The dynamic nature of the CD2-CD58 interaction supports the application of equilibrium binding analysis to this problem. Recently, my collaborators and I (6) used the method of Scatchard to analyze equilibrium binding data for interaction of CD2 and CD58 in the T cell to planar bilayer system. The Scatchard analysis assumes that all CD2 is in the contact area and that the free CD2 is also concentrated in this region (37). Our results show that much of the CD2 does become concentrated in the cell-planar bilayer contact area. However, there is also CD2 evident in noncontact regions (Fig. 5b). If the CD2 outside the contact area represents laterally mobile free CD2, then the Scatchard method would overestimate the concentration of free CD2 and also would then overestimate the two-dimensional K_d by up to 10-fold (given that the contact area is approximately one-tenth the total cellular area). Therefore, the actual two-dimensional K_d for the CD2-CD58 interaction may be closer to 2 molecules/µm² than the 21 molecules/µm² that was determined with the Scatchard analysis. The confinement region may be on the order of 0.5 nm, rather than 5 nm as calculated previously (6). This suggests a remarkably precise alignment of the interacting membranes.
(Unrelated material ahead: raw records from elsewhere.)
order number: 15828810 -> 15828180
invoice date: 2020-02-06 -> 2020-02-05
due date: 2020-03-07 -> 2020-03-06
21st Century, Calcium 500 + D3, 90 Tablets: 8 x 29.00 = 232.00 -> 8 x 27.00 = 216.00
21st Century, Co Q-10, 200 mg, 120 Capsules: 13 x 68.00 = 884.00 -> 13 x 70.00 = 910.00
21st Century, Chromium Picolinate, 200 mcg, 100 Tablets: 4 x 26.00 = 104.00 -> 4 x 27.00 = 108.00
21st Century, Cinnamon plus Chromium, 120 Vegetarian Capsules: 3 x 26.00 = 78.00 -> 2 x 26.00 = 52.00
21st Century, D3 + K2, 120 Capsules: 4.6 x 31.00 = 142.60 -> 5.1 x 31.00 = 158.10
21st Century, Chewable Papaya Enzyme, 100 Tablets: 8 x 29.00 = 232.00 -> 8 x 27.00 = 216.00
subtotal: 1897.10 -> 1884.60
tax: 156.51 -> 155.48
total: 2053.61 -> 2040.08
Recent experiments examining the hydrodynamic flow-driven rolling of small beads coated with rat CD48 on substrates of rat CD2 show that these bonds are transient (38). In some respects, these experiments have better time resolution than earlier plasmon resonance experiments. The off-rate under 10-piconewton force is 7.8 s¹. Our experiments do not allow direct measurement of an off-rate, since the recovery rate in our experiment is a complex product of diffusion, on-rate, and off-rate and may also be influenced by active cellular processes. However, the experiments reported here demonstrate bond dynamics under physiological conditions relevant to cell adhesion and signaling and therefore make a unique contribution to our understanding of this system and adhesion mediated by low affinity interactions in general.

These experiments also have the advantage of having CD2 supplied on a cell. This allowed the study of the effects of cell activation on the CD2-CD58 interaction. Phorbol ester treatment increases the strength of CD2-mediated adhesion (18). However, we observed no change in the half-time for CD58 turnover in the contact area when Jurkat cells were treated with phorbol esters or an activating anti-CD2 monoclonal antibody. Thus, it is unlikely that these agents act by altering the affinity or off-rate of the CD2-CD58 interaction.
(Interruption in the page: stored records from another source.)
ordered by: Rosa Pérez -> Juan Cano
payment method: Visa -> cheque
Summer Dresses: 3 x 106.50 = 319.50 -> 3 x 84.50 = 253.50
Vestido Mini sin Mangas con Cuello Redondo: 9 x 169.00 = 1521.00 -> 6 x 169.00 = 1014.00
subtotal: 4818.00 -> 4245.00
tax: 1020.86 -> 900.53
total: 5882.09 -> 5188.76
These results have implications for the mechanism of cell detachment. The bonds formed by the CD2-CD58 mechanism are individually transient, but when ~50,000 bonds form it is not likely that cells spontaneously detach given any amount of time (6). It is also unlikely that the cell can simply overpower these bonds (39, 40). Therefore, some mechanism is needed to get the CD2 or CD58 molecules out of the contact area. The CD2-CD58 mechanism is profoundly regulated by the surface charge (41). Interestingly, some of the major charge-carrying molecules of the cell, such as CD43, are rearranged by the cell cytoskeleton (42). Large sialoglycoproteins such as CD43 could be used as molecular "crowbars" to work the CD2-CD58 interactions apart. This is similar to the role that has been proposed for the form of neural cell adhesion molecule with polysialic acid (43). The insertion of large charged molecules into the contact area would increase the confinement region, increase the two-dimensional K_d, and decrease equilibrium bond formation. It will be important to study the effects of the glycocalyx on the two-dimensional K_d of the CD2-CD58 interaction and the observed bond dynamics.